** Opening Entries supplied block **

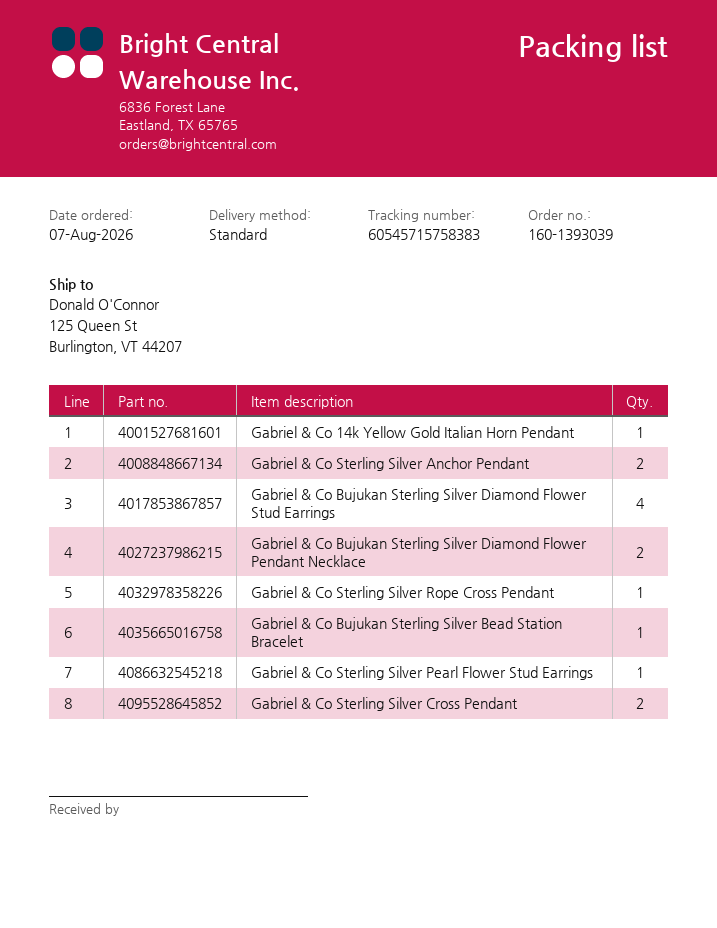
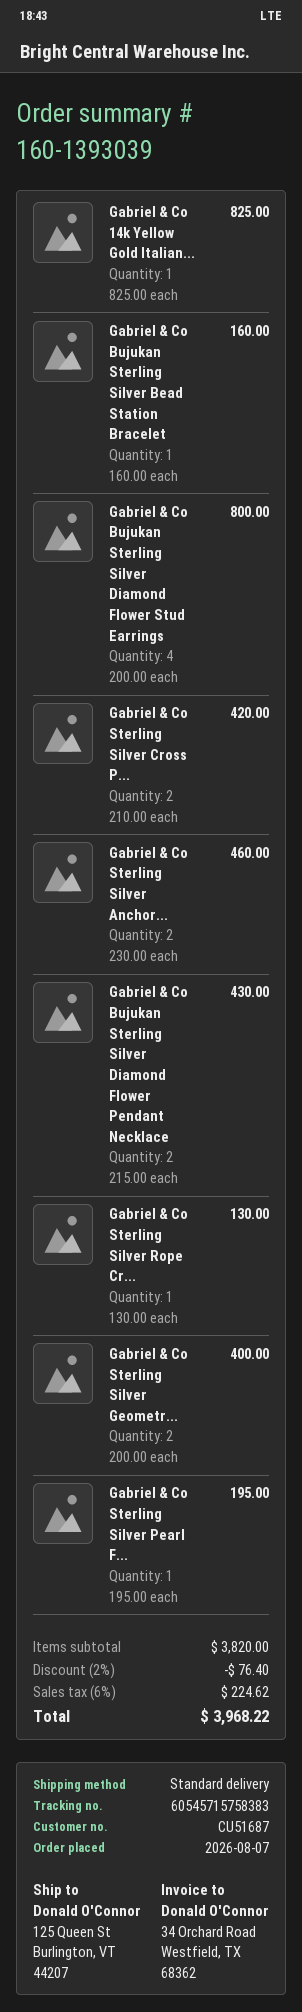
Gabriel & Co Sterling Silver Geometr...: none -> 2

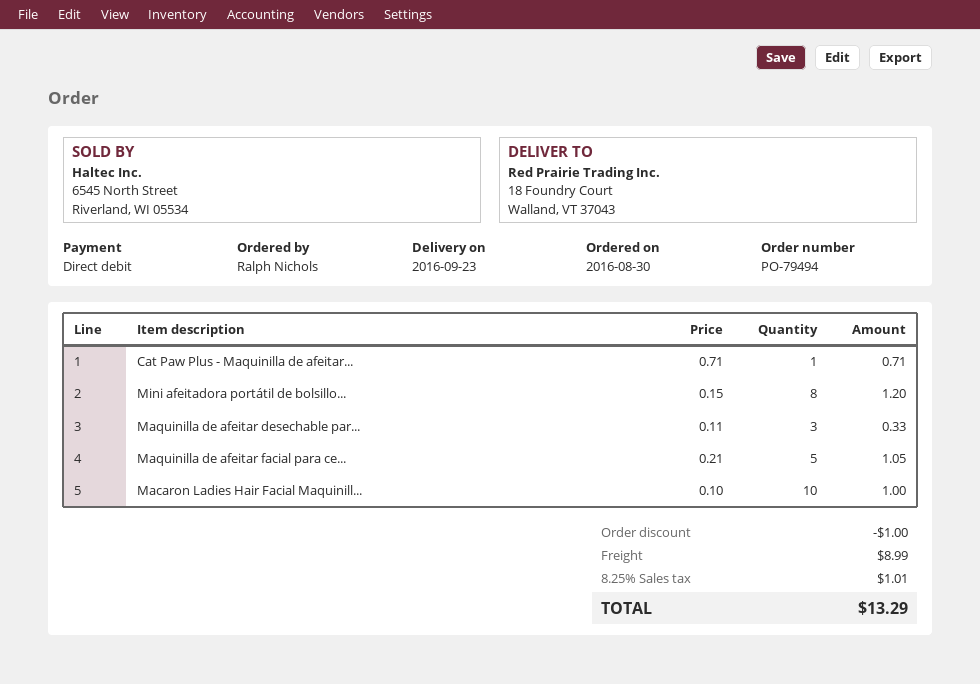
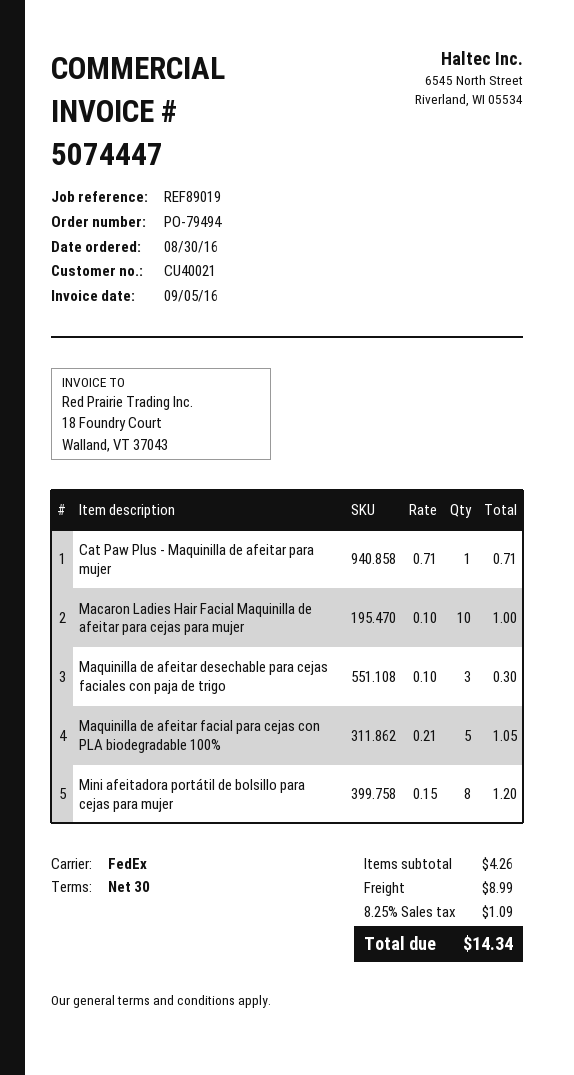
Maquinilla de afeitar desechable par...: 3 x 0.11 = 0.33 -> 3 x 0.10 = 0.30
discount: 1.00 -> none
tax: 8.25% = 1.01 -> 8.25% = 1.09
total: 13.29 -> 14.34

** Closing Entries supplied block **

** Work instructions **
When you repeat the records, reproduce each line exactly and drop the images.

** Problem solution **
Gabriel & Co Sterling Silver Geometr...: none -> 2

Maquinilla de afeitar desechable par...: 3 x 0.11 = 0.33 -> 3 x 0.10 = 0.30
discount: 1.00 -> none
tax: 8.25% = 1.01 -> 8.25% = 1.09
total: 13.29 -> 14.34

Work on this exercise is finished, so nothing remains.